Data to use section start

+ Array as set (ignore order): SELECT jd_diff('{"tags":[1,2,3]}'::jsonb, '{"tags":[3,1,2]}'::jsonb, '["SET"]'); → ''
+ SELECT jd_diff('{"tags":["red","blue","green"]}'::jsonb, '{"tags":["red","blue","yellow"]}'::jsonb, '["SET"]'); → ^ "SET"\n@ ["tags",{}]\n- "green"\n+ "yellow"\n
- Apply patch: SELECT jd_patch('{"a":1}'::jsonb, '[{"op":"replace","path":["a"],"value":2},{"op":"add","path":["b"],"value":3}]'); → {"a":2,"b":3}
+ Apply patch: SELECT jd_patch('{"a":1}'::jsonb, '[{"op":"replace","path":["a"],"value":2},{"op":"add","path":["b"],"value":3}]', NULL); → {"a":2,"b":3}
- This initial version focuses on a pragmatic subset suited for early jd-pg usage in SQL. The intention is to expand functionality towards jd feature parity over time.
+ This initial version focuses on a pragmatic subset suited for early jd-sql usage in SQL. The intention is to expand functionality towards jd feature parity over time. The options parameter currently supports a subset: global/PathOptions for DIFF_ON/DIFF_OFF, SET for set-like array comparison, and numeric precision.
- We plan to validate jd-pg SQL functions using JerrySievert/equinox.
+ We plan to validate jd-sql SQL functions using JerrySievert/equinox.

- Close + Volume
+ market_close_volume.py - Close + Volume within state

Data to use section end
Data to use section start

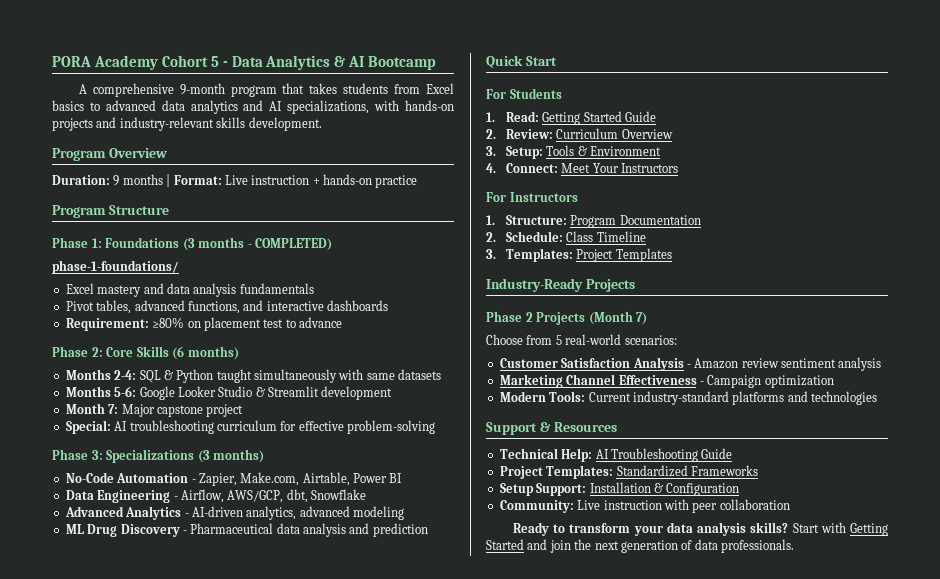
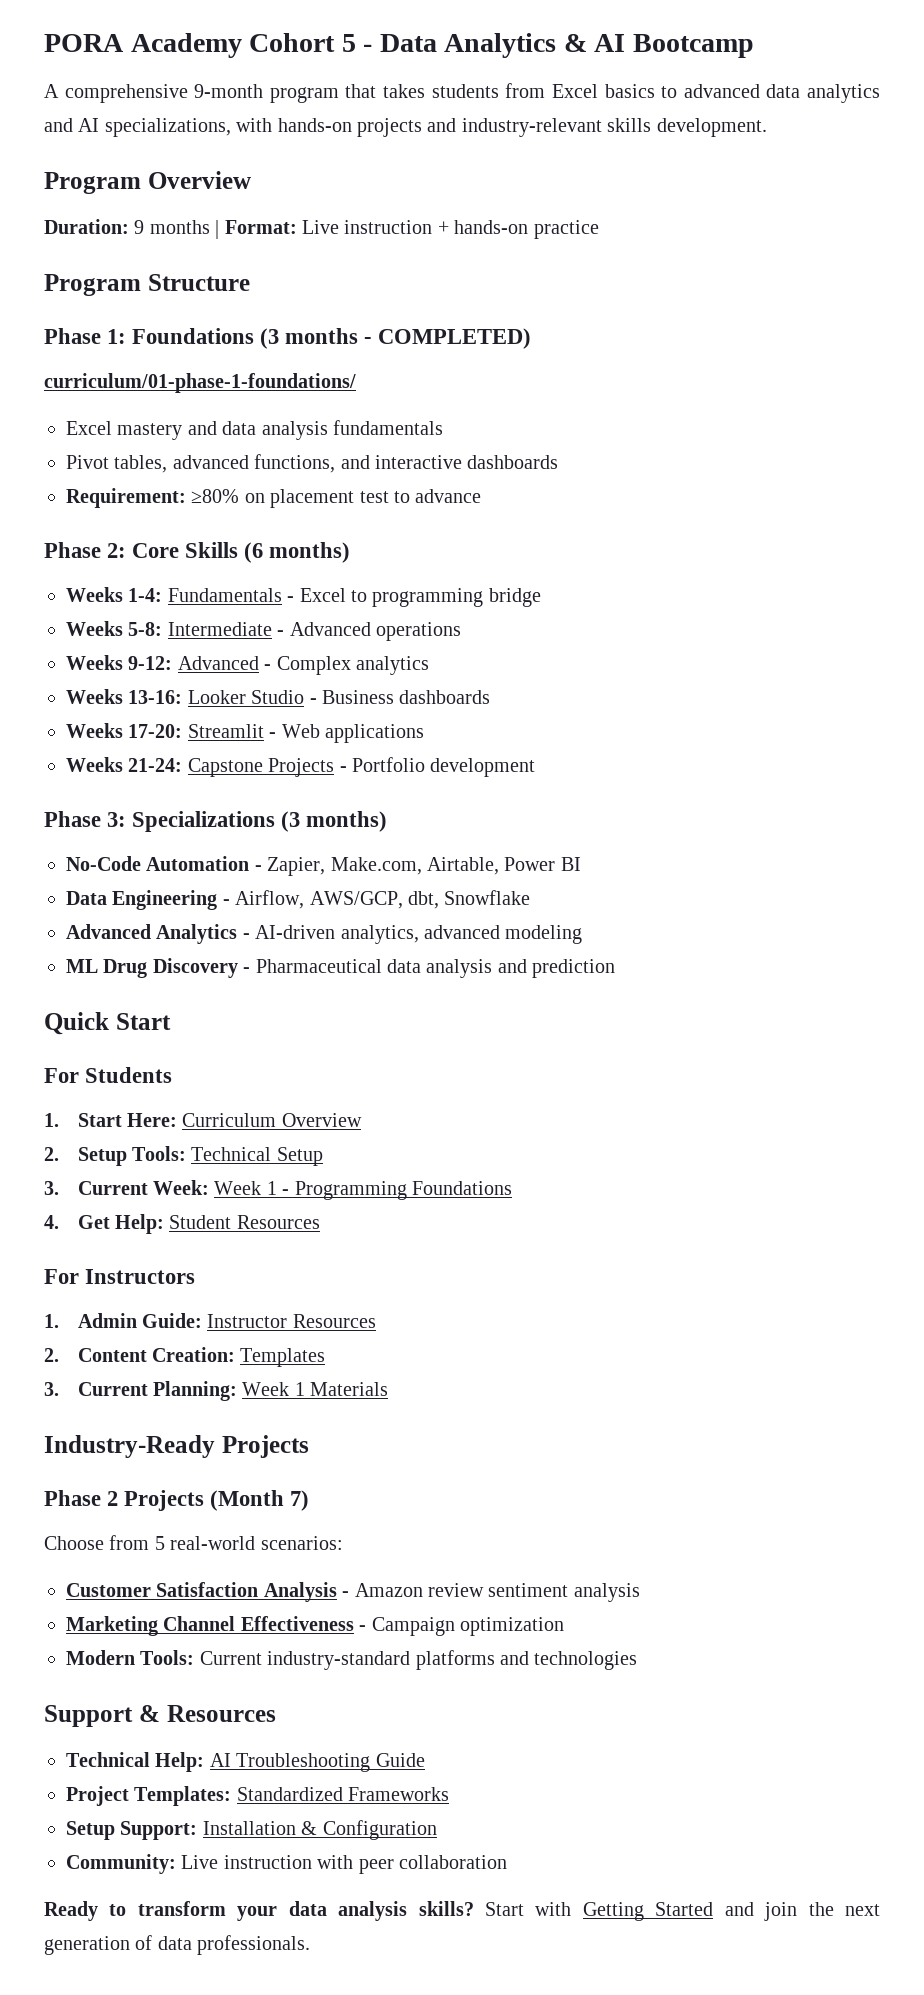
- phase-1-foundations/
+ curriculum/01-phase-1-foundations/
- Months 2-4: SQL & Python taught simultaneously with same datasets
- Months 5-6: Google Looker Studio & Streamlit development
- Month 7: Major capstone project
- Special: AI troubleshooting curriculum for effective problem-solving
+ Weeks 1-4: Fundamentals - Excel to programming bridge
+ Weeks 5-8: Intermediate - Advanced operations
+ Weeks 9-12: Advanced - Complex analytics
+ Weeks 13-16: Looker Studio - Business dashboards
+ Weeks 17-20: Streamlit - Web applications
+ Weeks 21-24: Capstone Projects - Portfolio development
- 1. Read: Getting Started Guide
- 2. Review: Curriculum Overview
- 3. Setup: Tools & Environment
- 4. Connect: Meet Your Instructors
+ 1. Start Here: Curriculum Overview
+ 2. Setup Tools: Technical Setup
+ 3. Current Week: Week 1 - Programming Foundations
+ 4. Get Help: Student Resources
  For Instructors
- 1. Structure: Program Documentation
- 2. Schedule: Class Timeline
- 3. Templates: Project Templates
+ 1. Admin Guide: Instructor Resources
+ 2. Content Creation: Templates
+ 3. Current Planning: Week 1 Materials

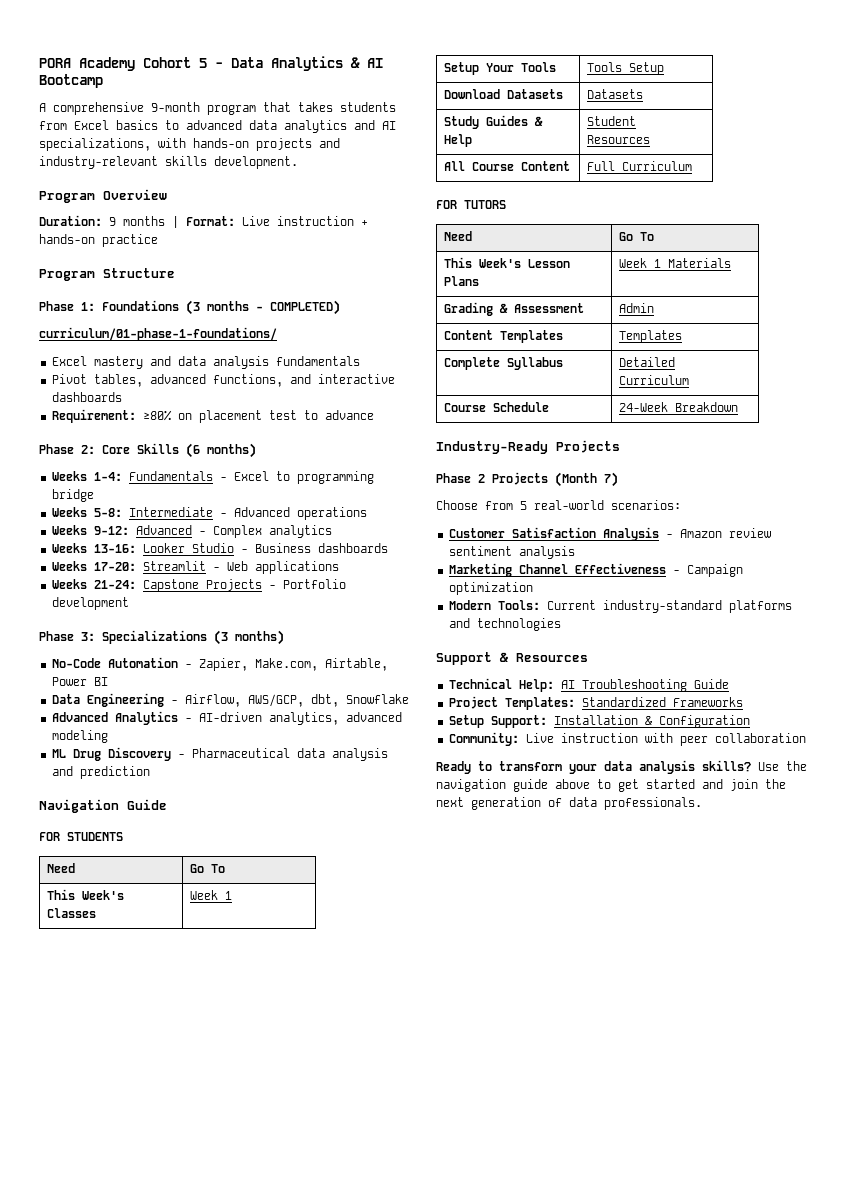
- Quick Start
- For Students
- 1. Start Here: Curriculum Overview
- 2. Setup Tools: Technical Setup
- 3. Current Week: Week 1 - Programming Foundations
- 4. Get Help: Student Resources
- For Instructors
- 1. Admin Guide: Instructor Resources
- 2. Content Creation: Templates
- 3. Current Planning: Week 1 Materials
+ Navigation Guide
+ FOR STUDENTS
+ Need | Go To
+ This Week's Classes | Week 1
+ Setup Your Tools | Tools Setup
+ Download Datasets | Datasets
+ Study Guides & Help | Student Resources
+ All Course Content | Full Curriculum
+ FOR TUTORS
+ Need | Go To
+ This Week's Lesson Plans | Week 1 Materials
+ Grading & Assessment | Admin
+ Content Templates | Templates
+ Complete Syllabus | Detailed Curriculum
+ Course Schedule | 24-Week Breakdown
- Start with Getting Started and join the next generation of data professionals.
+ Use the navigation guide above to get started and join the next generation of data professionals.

Data to use section end

▸ Problem description
When the line with "Array as set" is reached in the data above, begin copying, and stop after the line with "Volume within state"; copy each line exactly, both ends included.

▸ Result for this task
+ Array as set (ignore order): SELECT jd_diff('{"tags":[1,2,3]}'::jsonb, '{"tags":[3,1,2]}'::jsonb, '["SET"]'); → ''
+ SELECT jd_diff('{"tags":["red","blue","green"]}'::jsonb, '{"tags":["red","blue","yellow"]}'::jsonb, '["SET"]'); → ^ "SET"\n@ ["tags",{}]\n- "green"\n+ "yellow"\n
- Apply patch: SELECT jd_patch('{"a":1}'::jsonb, '[{"op":"replace","path":["a"],"value":2},{"op":"add","path":["b"],"value":3}]'); → {"a":2,"b":3}
+ Apply patch: SELECT jd_patch('{"a":1}'::jsonb, '[{"op":"replace","path":["a"],"value":2},{"op":"add","path":["b"],"value":3}]', NULL); → {"a":2,"b":3}
- This initial version focuses on a pragmatic subset suited for early jd-pg usage in SQL. The intention is to expand functionality towards jd feature parity over time.
+ This initial version focuses on a pragmatic subset suited for early jd-sql usage in SQL. The intention is to expand functionality towards jd feature parity over time. The options parameter currently supports a subset: global/PathOptions for DIFF_ON/DIFF_OFF, SET for set-like array comparison, and numeric precision.
- We plan to validate jd-pg SQL functions using JerrySievert/equinox.
+ We plan to validate jd-sql SQL functions using JerrySievert/equinox.

- Close + Volume
+ market_close_volume.py - Close + Volume within state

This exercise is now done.